What you have to do:
In the data below, find the line containing "[262,206,500,218] [68,237,85,241] [262,237,279,241]" and the line containing "[600,200,694,218] paragraph. ->", then reproduce them and every line between, exactly. Omit pictures.

Modification records:
---+---

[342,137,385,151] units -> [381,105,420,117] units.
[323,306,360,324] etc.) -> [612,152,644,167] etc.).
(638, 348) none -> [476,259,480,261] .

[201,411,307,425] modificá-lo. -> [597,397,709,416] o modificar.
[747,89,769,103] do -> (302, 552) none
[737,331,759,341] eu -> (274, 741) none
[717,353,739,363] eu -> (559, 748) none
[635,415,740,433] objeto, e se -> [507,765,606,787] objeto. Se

---+---

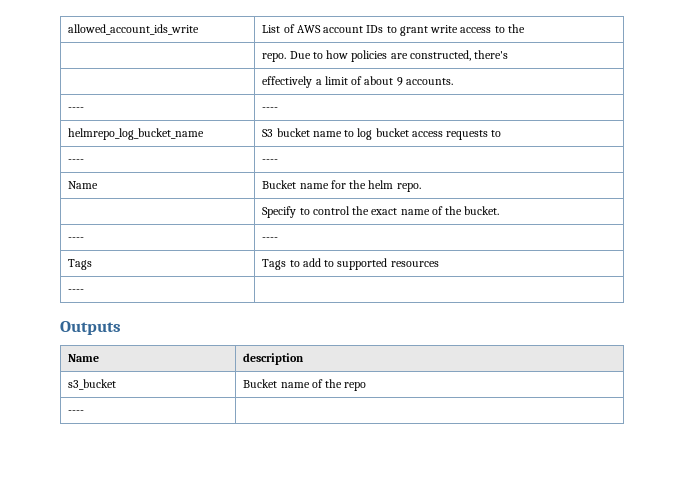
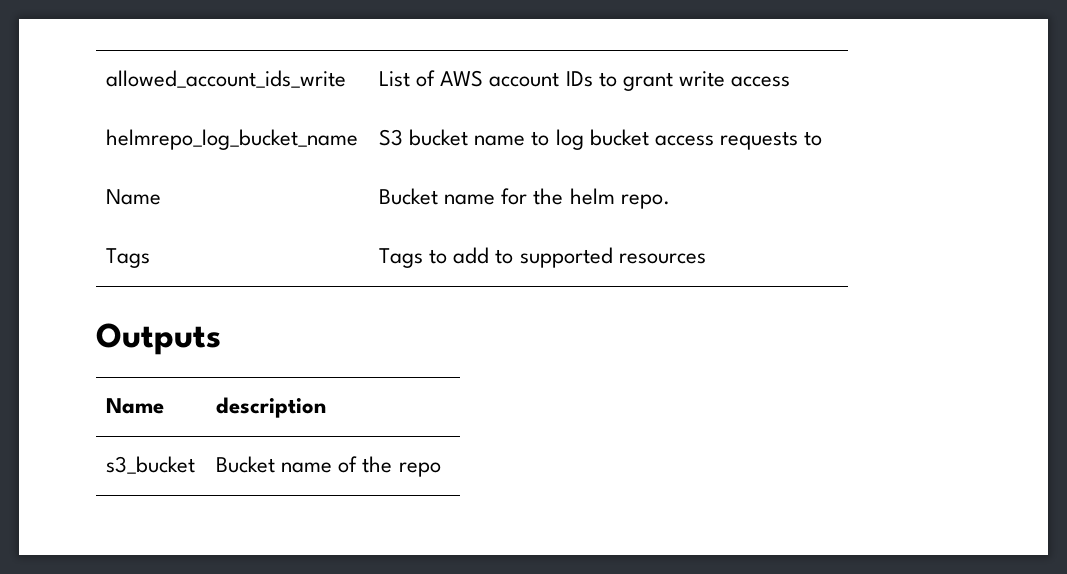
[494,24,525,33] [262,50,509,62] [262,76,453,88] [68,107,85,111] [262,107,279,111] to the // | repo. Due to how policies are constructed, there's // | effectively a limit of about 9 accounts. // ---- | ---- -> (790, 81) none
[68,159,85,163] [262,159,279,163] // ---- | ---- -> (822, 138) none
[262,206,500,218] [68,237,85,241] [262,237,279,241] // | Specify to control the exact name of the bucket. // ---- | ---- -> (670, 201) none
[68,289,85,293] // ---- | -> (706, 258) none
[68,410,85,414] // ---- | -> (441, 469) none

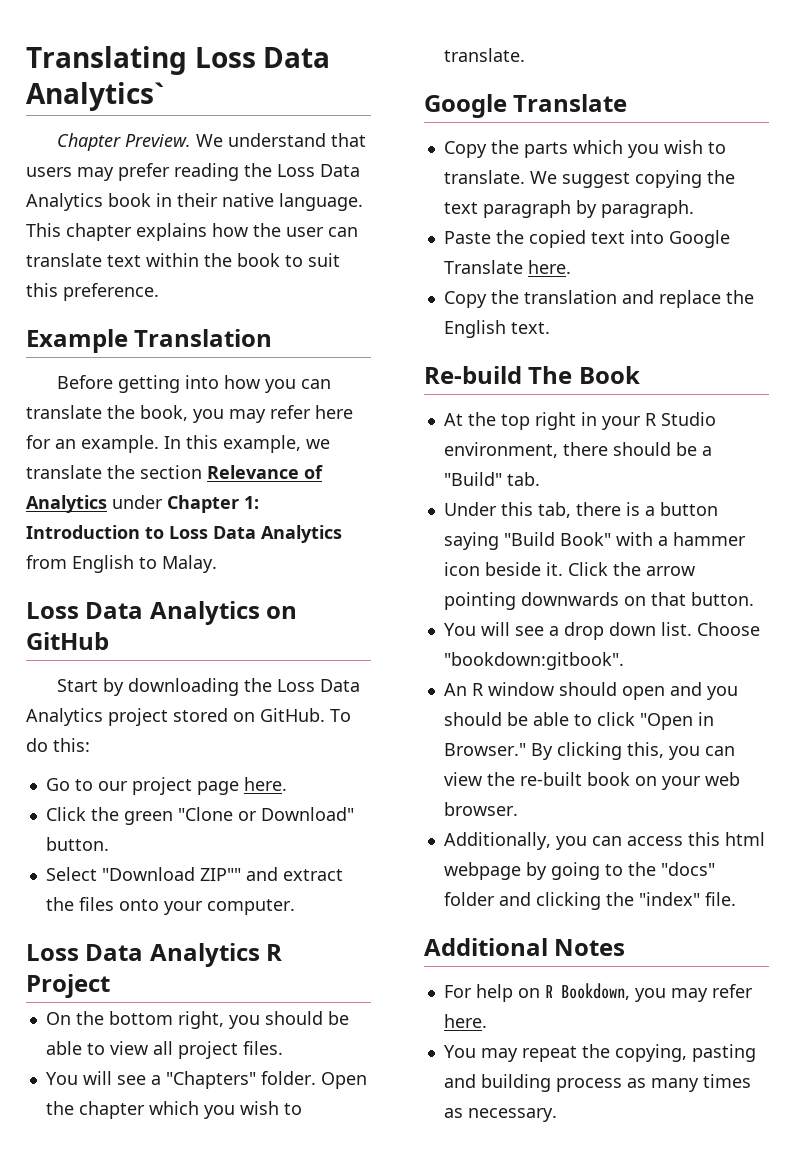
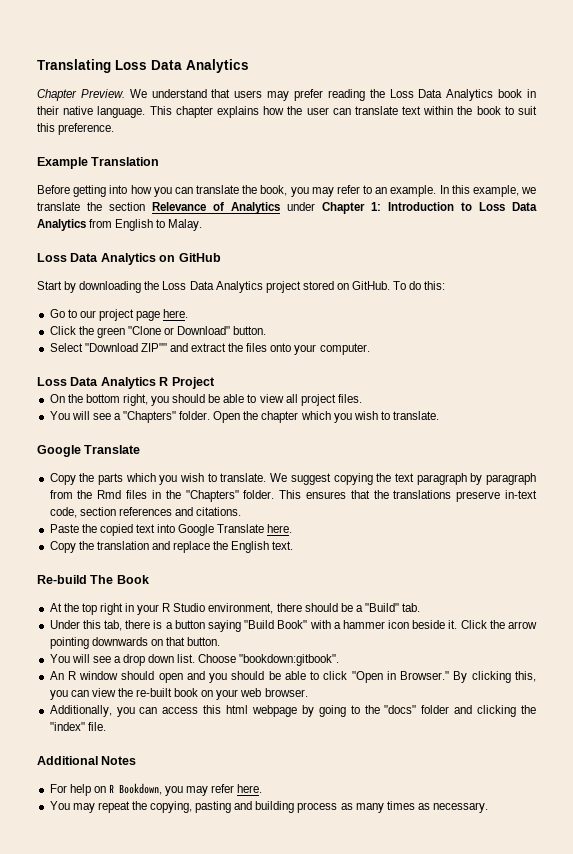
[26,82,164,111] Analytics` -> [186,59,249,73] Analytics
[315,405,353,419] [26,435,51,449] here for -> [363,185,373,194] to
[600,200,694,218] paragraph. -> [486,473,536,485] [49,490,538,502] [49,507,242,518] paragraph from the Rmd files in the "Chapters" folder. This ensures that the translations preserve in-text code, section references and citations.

---+---

Your response:
[262,206,500,218] [68,237,85,241] [262,237,279,241] // | Specify to control the exact name of the bucket. // ---- | ---- -> (670, 201) none
[68,289,85,293] // ---- | -> (706, 258) none
[68,410,85,414] // ---- | -> (441, 469) none

[26,82,164,111] Analytics` -> [186,59,249,73] Analytics
[315,405,353,419] [26,435,51,449] here for -> [363,185,373,194] to
[600,200,694,218] paragraph. -> [486,473,536,485] [49,490,538,502] [49,507,242,518] paragraph from the Rmd files in the "Chapters" folder. This ensures that the translations preserve in-text code, section references and citations.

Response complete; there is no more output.